There are certain limited types of private foundations that would qualify, but by and large, family foundations, corporate foundations, and private non-operating foundations would not qualify as a recipient. Supporting organizations under code Section 509(a)(3)—charities that carry out their exempt purposes by supporting other exempt organizations, usually other public charities—are also not eligible recipients of these contributions. This is especially important to note within the context of COVID-19 relief work, as many supporting organizations are affiliated with institutions like hospitals and universities.
A “qualified charitable contribution” is a charitable contribution: a) made in cash; b) allowable under IRC §170; c) made to an organization described in IRC §170(b)(1)(A) (i.e. 501(c)(3) and certain other charitable organizations), and not a supporting organization described in IRC §509(a)(3); and d) is not for the establishment of a new, or maintenance of an existing, donor advised fund. In addition, a qualified charitable contribution does not include any amount which is carried over from a prior tax year.
Are the enhanced tax benefits applicable to the charitable contributions made into a donor-advised fund (DAF)?
Contributions to DAFs do not qualify for the enhanced benefits under the CARES Act. However, since the sponsoring organization of a DAF is a 501(c)(3) public charity, the donor can still make a contribution to that charity if it offers oher giving vehicles that would qualify under the CARES Act.
Donors partnering with CAF America, can make a restricted gift to benefit a specific organization that is pre-approved and eligible to receive charitable funding through CAF America. Donors also have the option to make a gift to a restricted fund established at CAF America, also known as an area of interest fund. Such gifts are qualified contributions and will trigger the enhanced benefits provided by the CARES Act.
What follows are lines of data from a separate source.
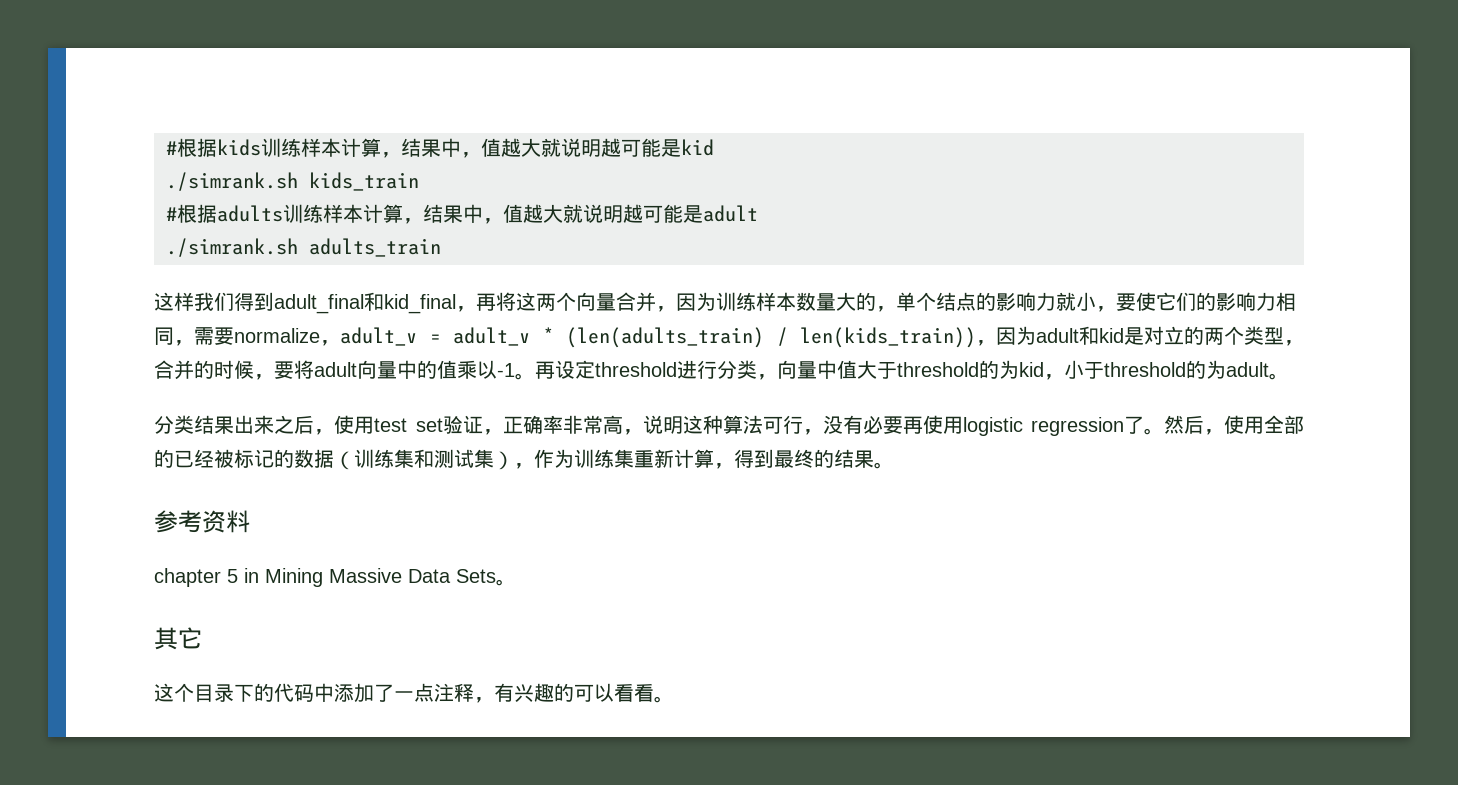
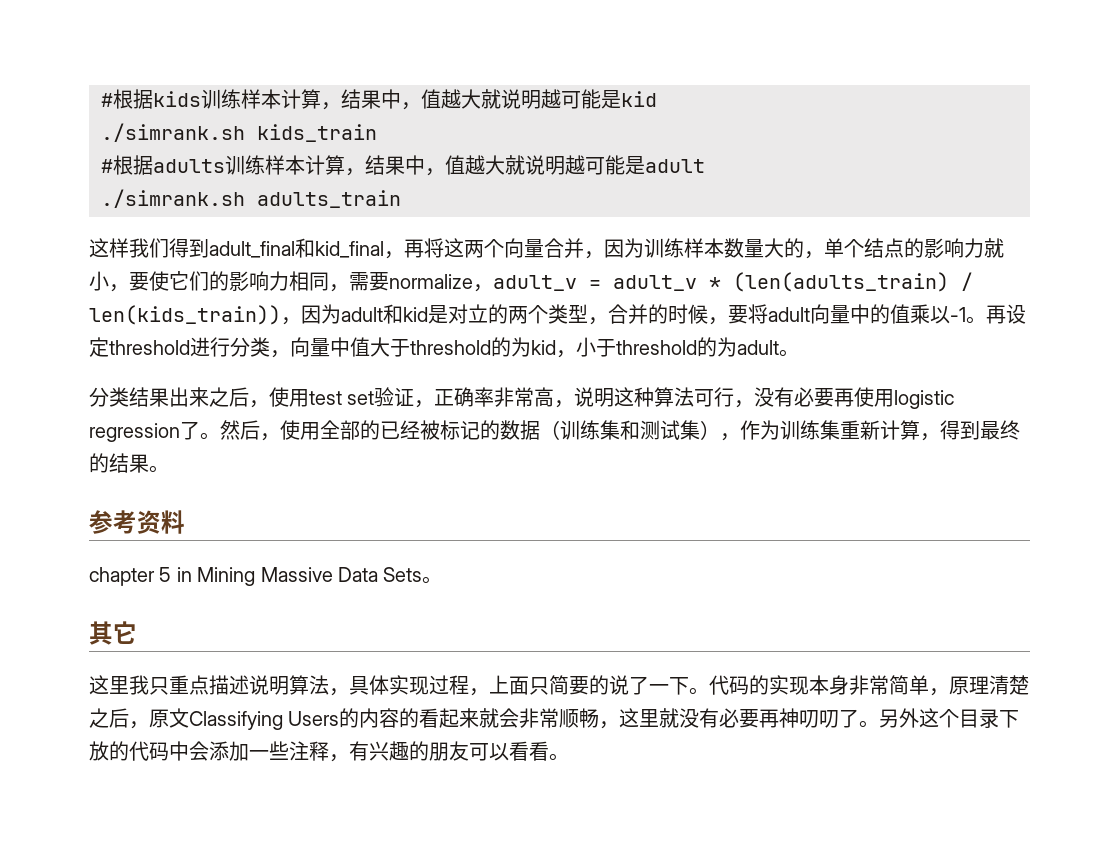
(174, 692) none -> [109,675,1029,696] [89,708,940,730] 里我只重点描述说明算法，具体实现过程，上面只简要的说了一下。代码的实现本身非常简单，原理清楚之后，原文Classifying Users的内容的看起来就会非常顺畅，这里就没有必要再神叨叨了。另外这
(254, 693) none -> [89,741,109,761] 放
[334,683,434,703] 添加了一点 -> [189,741,289,761] 会添加一些
(574, 692) none -> [429,741,469,761] 朋友

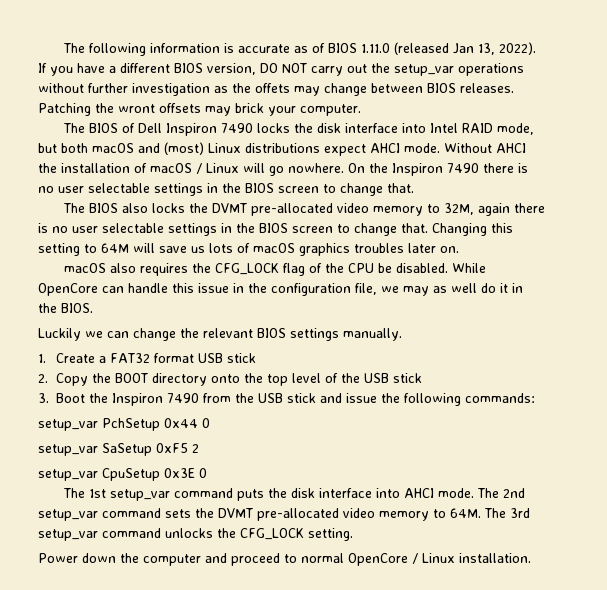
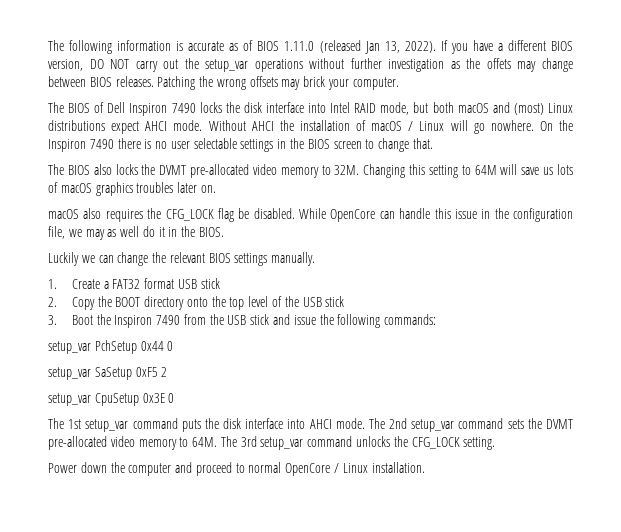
[118,104,155,113] wront -> [216,79,246,90] wrong
[443,203,545,216] [38,223,428,236] 32M, again there is no user selectable settings in the BIOS screen to change that. -> [334,165,360,175] 32M.
[308,263,374,273] of the CPU -> (234, 215) none

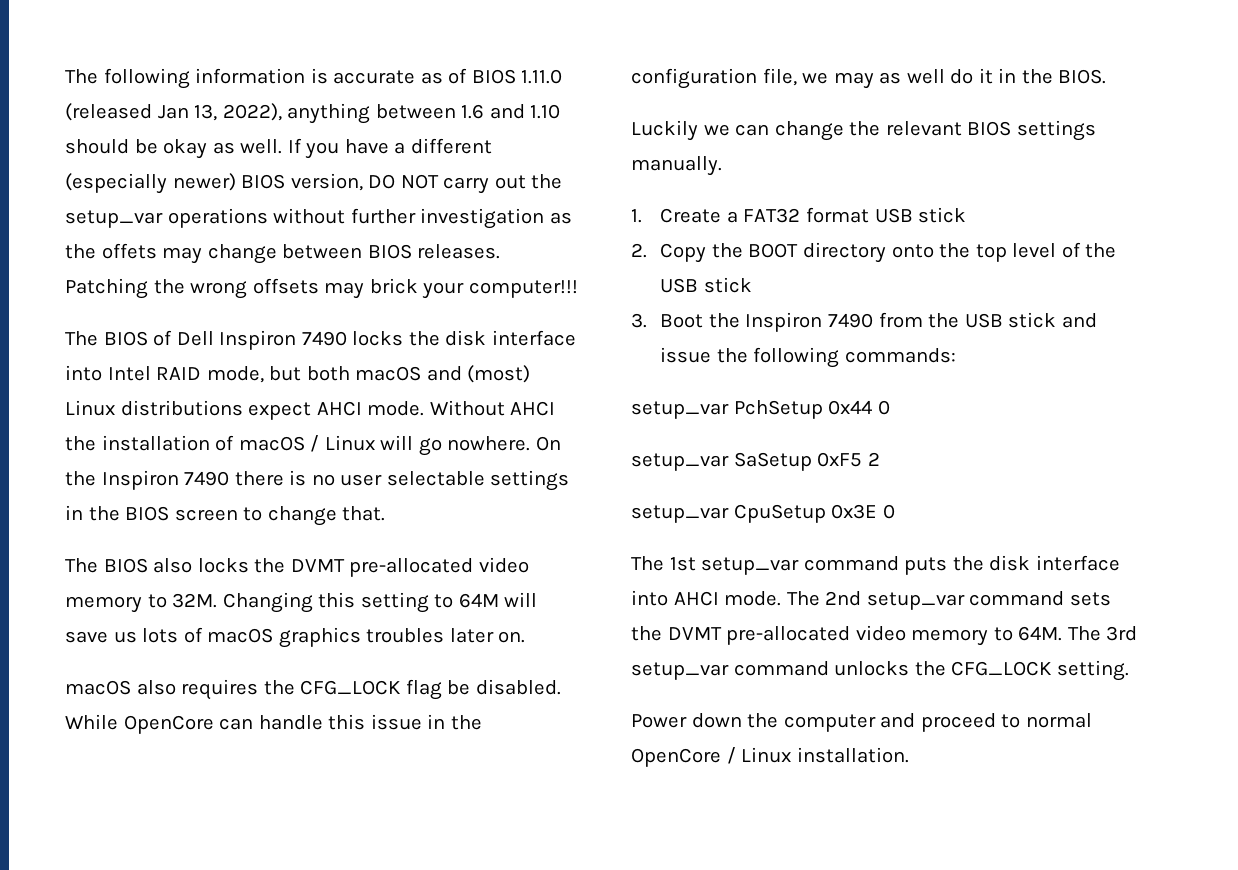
[404,41,436,53] 2022). -> [222,103,561,124] [65,139,283,159] 2022), anything between 1.6 and 1.10 should be okay as well.
(546, 45) none -> [65,173,236,194] (especially newer)
[352,77,399,90] computer. -> [468,280,578,298] computer!!!

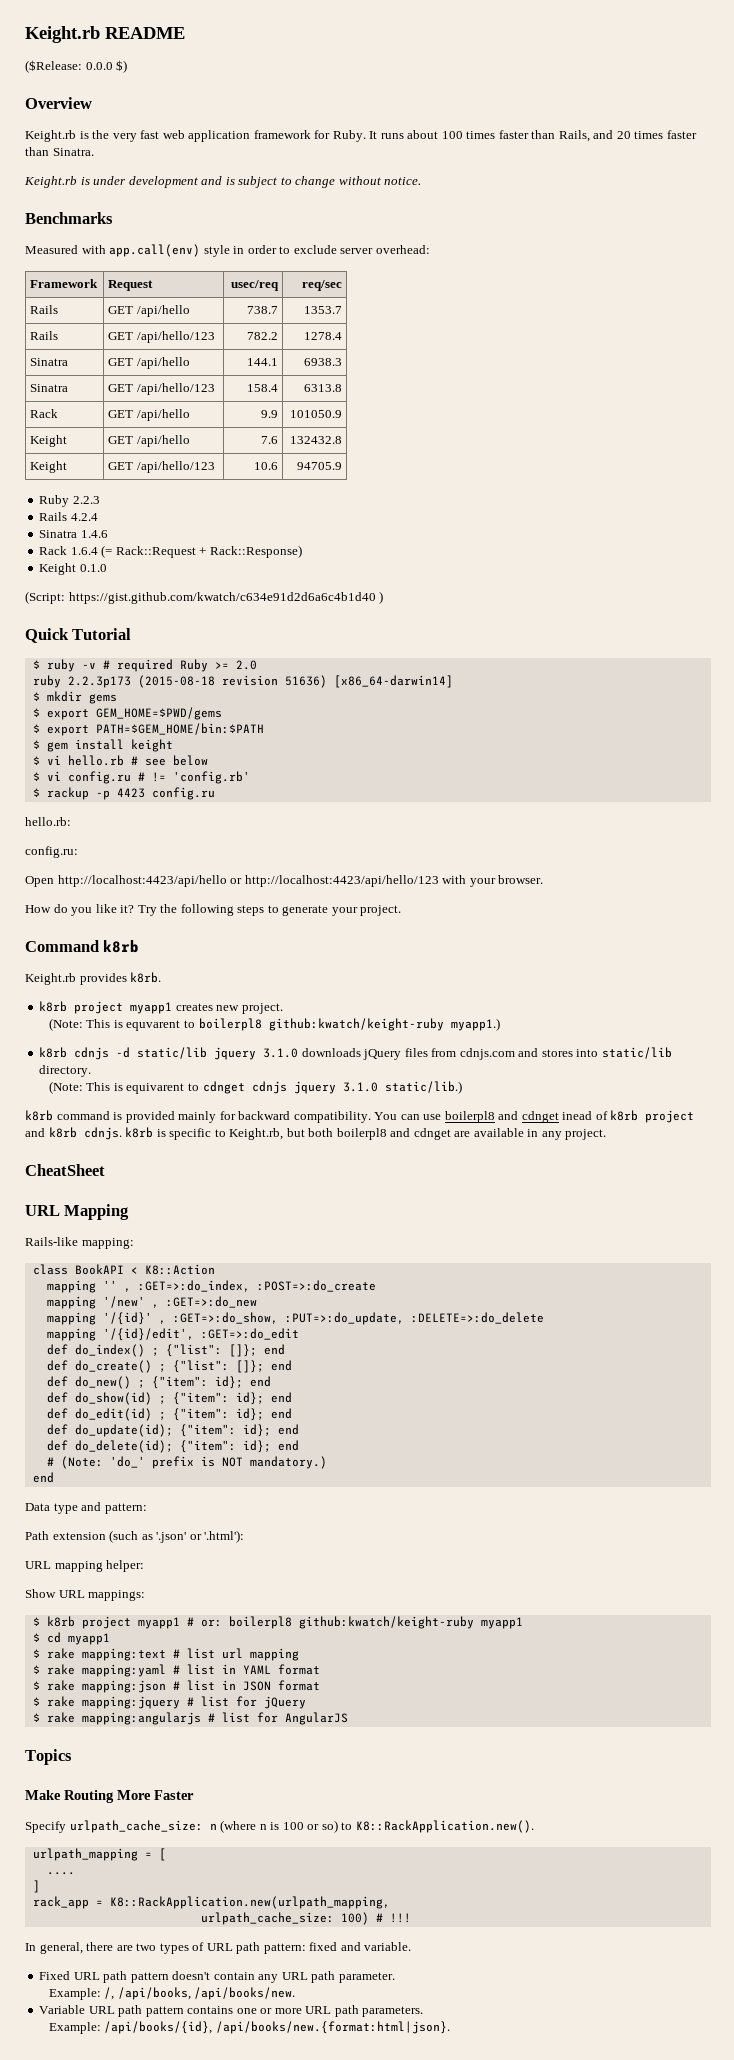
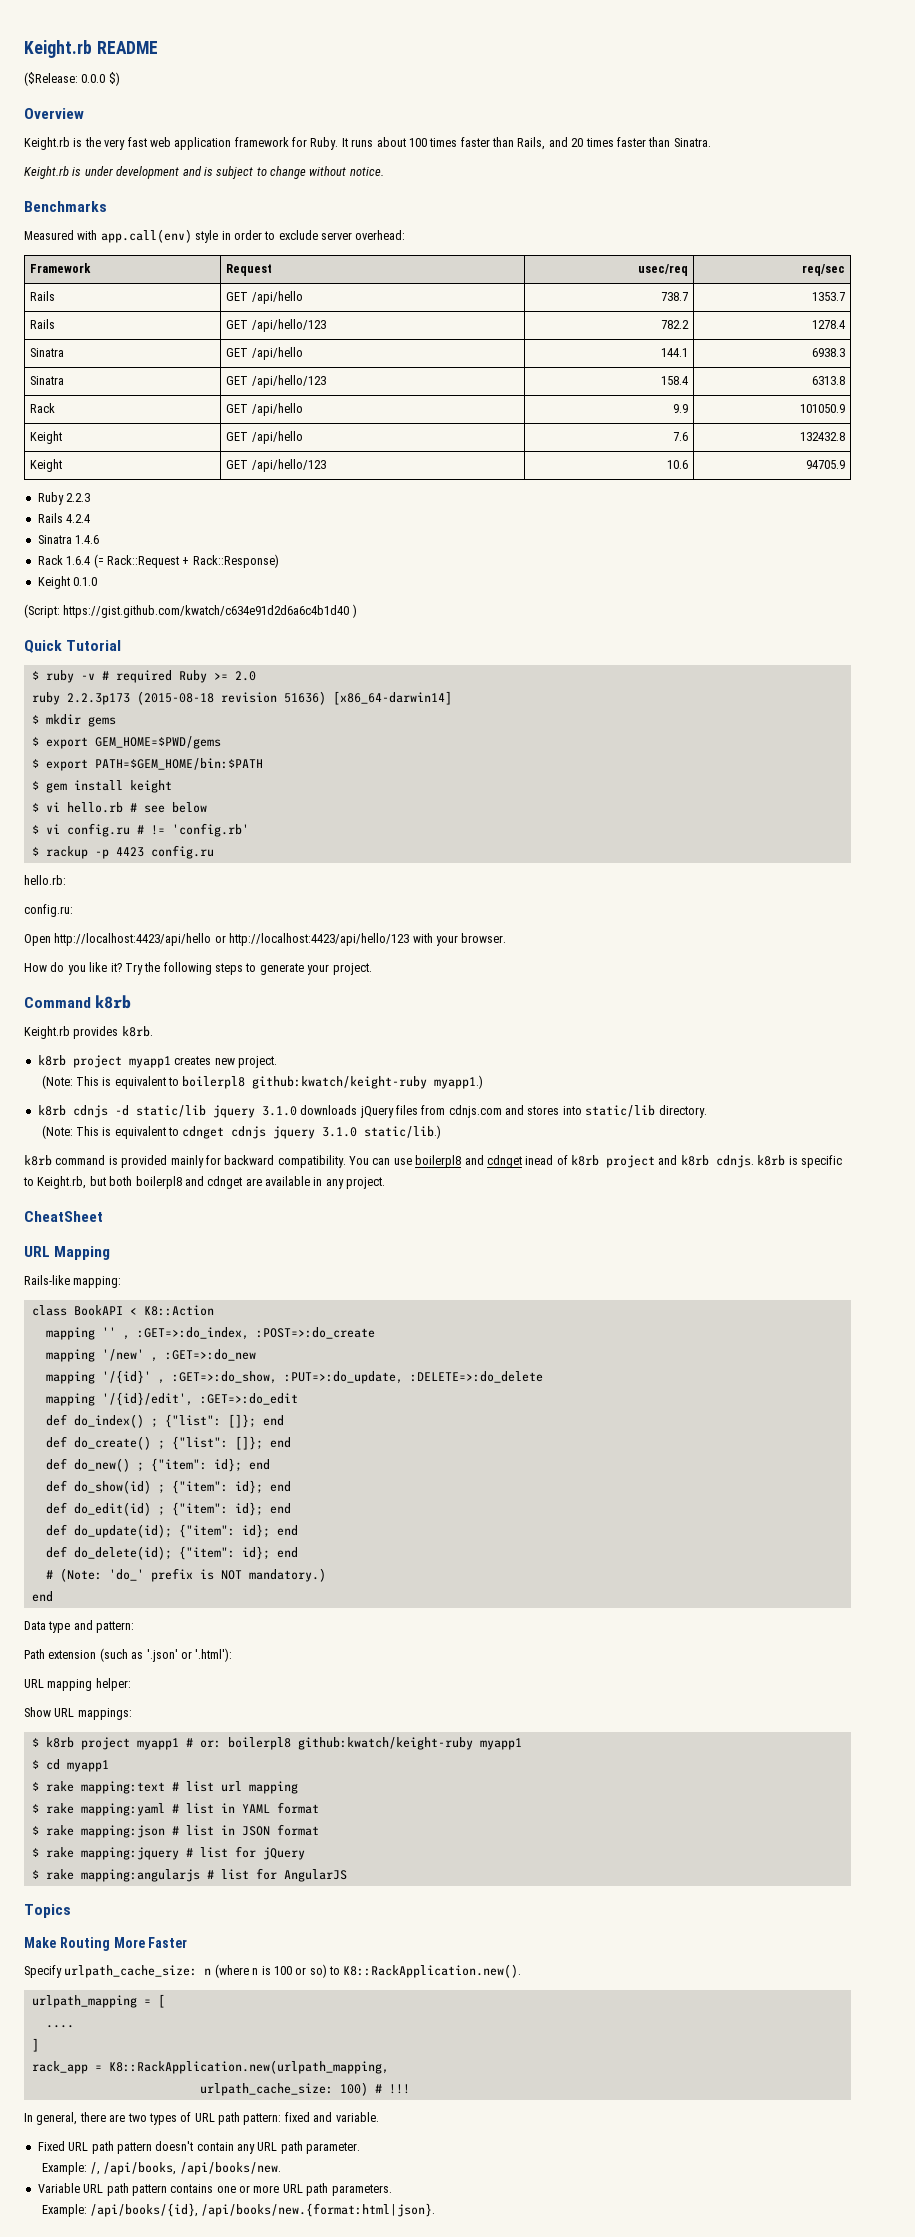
[126,1020,181,1031] equvarent -> [114,1076,166,1089] equivalent
[126,1083,185,1094] equivarent -> [114,1126,166,1139] equivalent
See CAF America’s COVID-19 Response page for an up-to-date list of eligible organizations responding to the coronavirus pandemic worldwide.
Are the enhanced benefits restricted to charitable gifts that support COVID-19 related relief efforts?
As long as the requirements discussed above are met, the universal deduction and the increased deduction limits are applicable to charitable gifts going to any cause the donor wants to support. The donation does not have to be related to COVID-19 relief efforts.
Are the new CARES Act deductions limited to charitable contributions made this year?
The new above-the-line deduction of $300 available to non-itemizing individual taxpayers is not restricted to donations made in 2020, and it is foreseen to survive the CARES Act. To qualify for the enhanced deduction limits of 100% for itemizing individual taxpayers and 25% for corporations, the charitable contributions must be made during the 2020 calendar year.